What you need to do → Please retype the entries below exactly as they are written.

Material to process →
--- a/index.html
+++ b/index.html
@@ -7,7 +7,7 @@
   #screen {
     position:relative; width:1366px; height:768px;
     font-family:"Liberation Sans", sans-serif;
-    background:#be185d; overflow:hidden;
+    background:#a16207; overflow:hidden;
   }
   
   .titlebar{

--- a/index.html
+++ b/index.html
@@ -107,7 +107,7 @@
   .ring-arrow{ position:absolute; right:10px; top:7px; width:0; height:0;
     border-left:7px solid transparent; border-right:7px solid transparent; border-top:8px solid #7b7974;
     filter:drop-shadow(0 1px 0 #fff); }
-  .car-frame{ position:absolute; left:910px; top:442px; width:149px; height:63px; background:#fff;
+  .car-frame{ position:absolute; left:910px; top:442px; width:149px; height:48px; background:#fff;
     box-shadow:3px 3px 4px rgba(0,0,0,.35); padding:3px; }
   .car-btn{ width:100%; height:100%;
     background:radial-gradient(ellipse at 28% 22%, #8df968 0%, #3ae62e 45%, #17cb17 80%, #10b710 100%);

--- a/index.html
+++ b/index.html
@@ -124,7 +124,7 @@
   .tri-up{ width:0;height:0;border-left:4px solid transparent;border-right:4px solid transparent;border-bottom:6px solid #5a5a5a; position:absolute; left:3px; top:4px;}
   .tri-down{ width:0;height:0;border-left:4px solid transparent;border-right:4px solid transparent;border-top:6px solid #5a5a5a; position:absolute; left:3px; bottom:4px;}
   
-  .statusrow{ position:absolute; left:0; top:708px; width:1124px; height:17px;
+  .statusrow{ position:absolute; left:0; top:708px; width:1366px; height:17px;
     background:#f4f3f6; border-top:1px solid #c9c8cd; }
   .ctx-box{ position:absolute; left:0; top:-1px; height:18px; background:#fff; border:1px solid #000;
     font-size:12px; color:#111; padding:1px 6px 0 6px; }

Exercise output →
--- a/index.html
+++ b/index.html
@@ -7,7 +7,7 @@
   #screen {
     position:relative; width:1366px; height:768px;
     font-family:"Liberation Sans", sans-serif;
-    background:#be185d; overflow:hidden;
+    background:#a16207; overflow:hidden;
   }
   
   .titlebar{

--- a/index.html
+++ b/index.html
@@ -107,7 +107,7 @@
   .ring-arrow{ position:absolute; right:10px; top:7px; width:0; height:0;
     border-left:7px solid transparent; border-right:7px solid transparent; border-top:8px solid #7b7974;
     filter:drop-shadow(0 1px 0 #fff); }
-  .car-frame{ position:absolute; left:910px; top:442px; width:149px; height:63px; background:#fff;
+  .car-frame{ position:absolute; left:910px; top:442px; width:149px; height:48px; background:#fff;
     box-shadow:3px 3px 4px rgba(0,0,0,.35); padding:3px; }
   .car-btn{ width:100%; height:100%;
     background:radial-gradient(ellipse at 28% 22%, #8df968 0%, #3ae62e 45%, #17cb17 80%, #10b710 100%);

--- a/index.html
+++ b/index.html
@@ -124,7 +124,7 @@
   .tri-up{ width:0;height:0;border-left:4px solid transparent;border-right:4px solid transparent;border-bottom:6px solid #5a5a5a; position:absolute; left:3px; top:4px;}
   .tri-down{ width:0;height:0;border-left:4px solid transparent;border-right:4px solid transparent;border-top:6px solid #5a5a5a; position:absolute; left:3px; bottom:4px;}
   
-  .statusrow{ position:absolute; left:0; top:708px; width:1124px; height:17px;
+  .statusrow{ position:absolute; left:0; top:708px; width:1366px; height:17px;
     background:#f4f3f6; border-top:1px solid #c9c8cd; }
   .ctx-box{ position:absolute; left:0; top:-1px; height:18px; background:#fff; border:1px solid #000;
     font-size:12px; color:#111; padding:1px 6px 0 6px; }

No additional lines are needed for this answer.